__What is needed__:
Quote precisely the final stretch of the listing: start at the line containing "padding:0 50px 0 52px;" and stop after the last line.

__Extracted material__:
· · ·
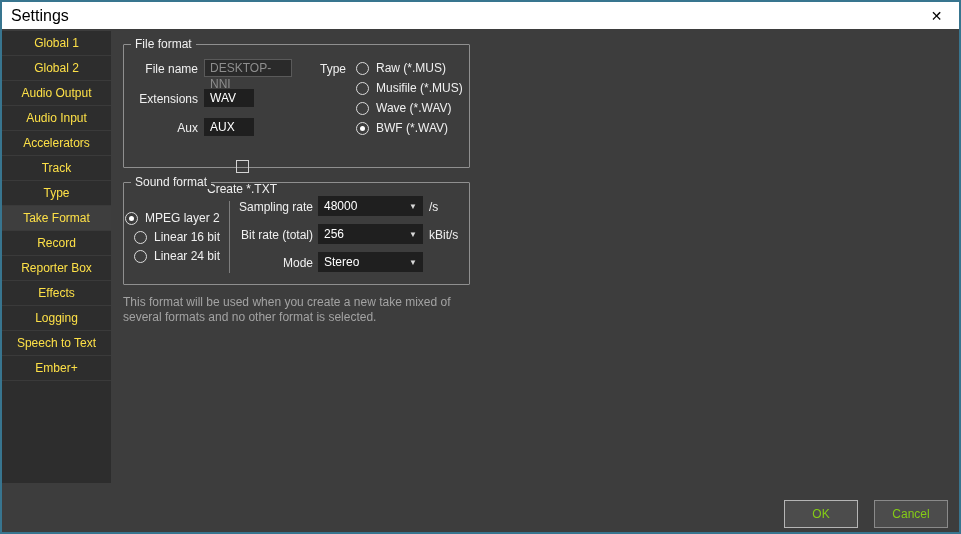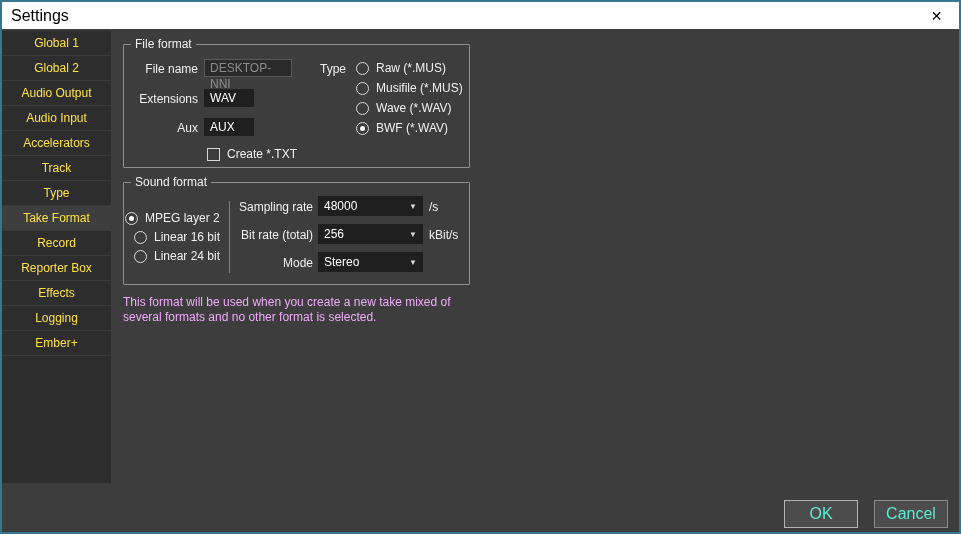--- a/index.html
+++ b/index.html
@@ -78,25 +78,25 @@
   .dropdown {
     width:105px; height:20px; background:#1f1f1f; color:#ffffff;
     display:flex; align-items:center; padding:0 6px; cursor:pointer;
     font-size:12px;
   }
   .dropdown .dd-value { flex:1; }
   .dropdown .dd-arrow { font-size:8px; color:#d8d8d8; }
 
   .vdivider { width:1px; background:#7d7d7d; }
 
-  .desc { color:#f0abfc; font-size:12px; line-height:15px; width:352px; }
+  .desc { color:#a3a3a3; font-size:12px; line-height:15px; width:352px; }
 
   .btn {
     position:absolute; width:74px; height:28px; background:#4c4c4c;
-    color:#5eead4; font-size:16px; display:flex; align-items:center; justify-content:center;
+    color:#84cc16; font-size:12px; display:flex; align-items:center; justify-content:center;
     cursor:pointer;
   }
   #btn-ok { left:782px; top:471px; border:1px solid #b5b5b5; }
   #btn-cancel { left:872px; top:471px; border:1px solid #8a8a8a; }
 </style>
 </head>
 <body>
 
 <div class="window">
 
@@ -113,20 +113,21 @@
       <div class="side-item">Audio Output</div>
       <div class="side-item">Audio Input</div>
       <div class="side-item">Accelerators</div>
       <div class="side-item">Track</div>
       <div class="side-item">Type</div>
       <div class="side-item selected">Take Format</div>
       <div class="side-item">Record</div>
       <div class="side-item">Reporter Box</div>
       <div class="side-item">Effects</div>
       <div class="side-item">Logging</div>
+      <div class="side-item">Speech to Text</div>
       <div class="side-item">Ember+</div>
     </div>
 
     <div class="groupbox" id="group-file-format">
       <span class="legend">File format</span>
 
       <div class="abs lbl lbl-right" style="left:0; top:15px; width:74px;">File name</div>
       <div class="abs textfield disabled" style="left:80px; top:14px; width:88px;">DESKTOP-NNI</div>
 
       <div class="abs lbl" style="left:196px; top:15px;text-align:center;">Type</div>
@@ -147,21 +148,21 @@
         <span class="radio-circle"></span>
         <span class="lbl">BWF (*.WAV)</span>
       </div>
 
       <div class="abs lbl lbl-right" style="left:0; top:45px; width:74px;">Extensions</div>
       <div class="abs textfield" style="left:80px; top:44px; width:50px;">WAV</div>
 
       <div class="abs lbl lbl-right" style="left:0; top:74px; width:74px;">Aux</div>
       <div class="abs textfield" style="left:80px; top:73px; width:50px;">AUX</div>
 
-      <div class="abs check-row" style="left:83px; top:101px;">
+      <div class="abs check-row" style="left:83px; top:115px;flex-direction:column;">
         <span class="check-box"></span>
         <span class="lbl">Create *.TXT</span>
       </div>
     </div>
 
     <div class="groupbox" id="group-sound-format">
       <span class="legend">Sound format</span>
 
       <div class="abs radio-row selected" style="left:1px; top:26px;">
         <span class="radio-circle"></span>

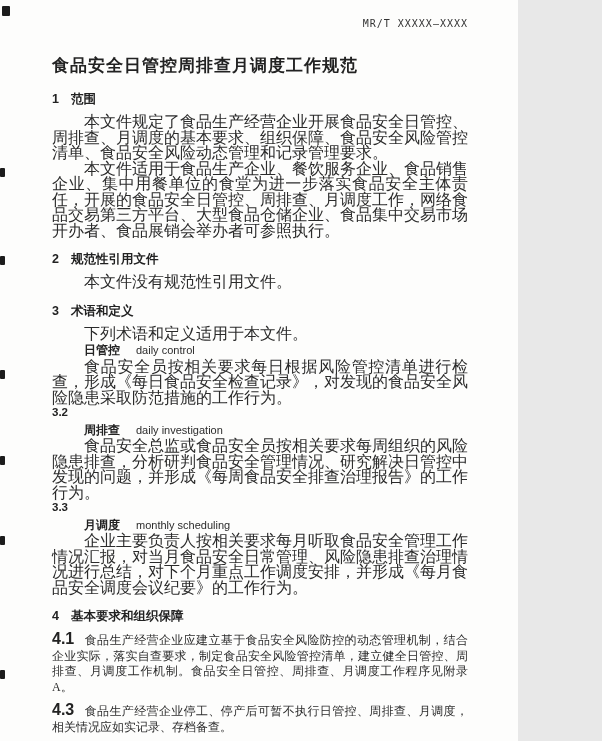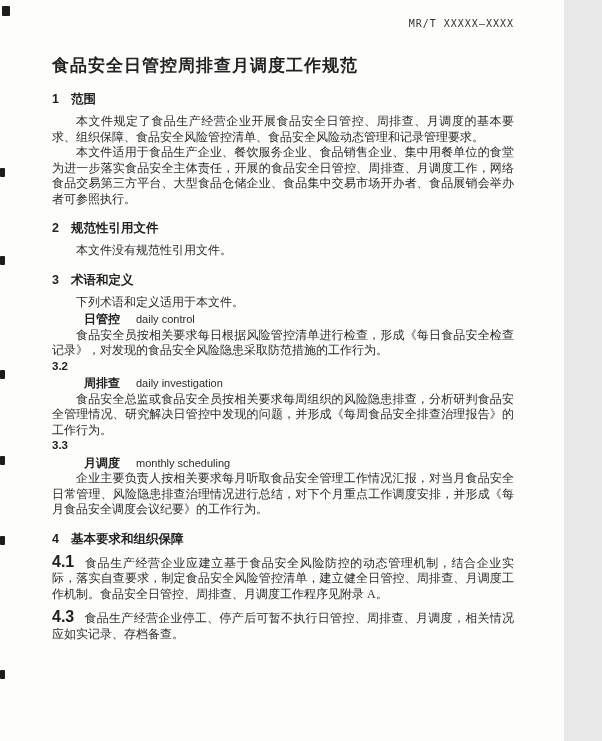--- a/index.html
+++ b/index.html
@@ -2,21 +2,21 @@
 <html lang="zh"><head>
 <meta charset="utf-8">
 <style>
   html,body{margin:0;padding:0;}
   body{
     background:#e8e8e8;
     font-family:"Liberation Serif","DejaVu Serif",serif;
   }
   .page{
     position:relative;
-    width:564px;
+    width:518px;
     height:741px;
     background:#fdfdfc;
     color:#2b2b2b;
     overflow:hidden;
     box-sizing:border-box;
   }
   .content{
     position:relative;
     padding:0 50px 0 52px;
   }
@@ -53,21 +53,21 @@
     font-family:"Liberation Sans","DejaVu Sans",sans-serif;
     font-weight:700;
     font-size:12.5px;
     line-height:14px;
     color:#222;
   }
   .sec-h.first{}
   .sec-num{display:inline-block;margin-right:12px;}
   .body-p{
     margin:0;
-    font-size:12px;
+    font-size:16px;
     line-height:15.5px;
     text-align:justify;
     color:#2b2b2b;
   }
   .body-p.gap{margin-top:8px;}
   .indent{text-indent:2em;}
   .term-num{
     font-family:"Liberation Sans","DejaVu Sans",sans-serif;
     font-weight:700;
     font-size:11.5px;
· · ·
__Finished exercise__:
     padding:0 50px 0 52px;
   }
@@ -53,21 +53,21 @@
     font-family:"Liberation Sans","DejaVu Sans",sans-serif;
     font-weight:700;
     font-size:12.5px;
     line-height:14px;
     color:#222;
   }
   .sec-h.first{}
   .sec-num{display:inline-block;margin-right:12px;}
   .body-p{
     margin:0;
-    font-size:12px;
+    font-size:16px;
     line-height:15.5px;
     text-align:justify;
     color:#2b2b2b;
   }
   .body-p.gap{margin-top:8px;}
   .indent{text-indent:2em;}
   .term-num{
     font-family:"Liberation Sans","DejaVu Sans",sans-serif;
     font-weight:700;
     font-size:11.5px;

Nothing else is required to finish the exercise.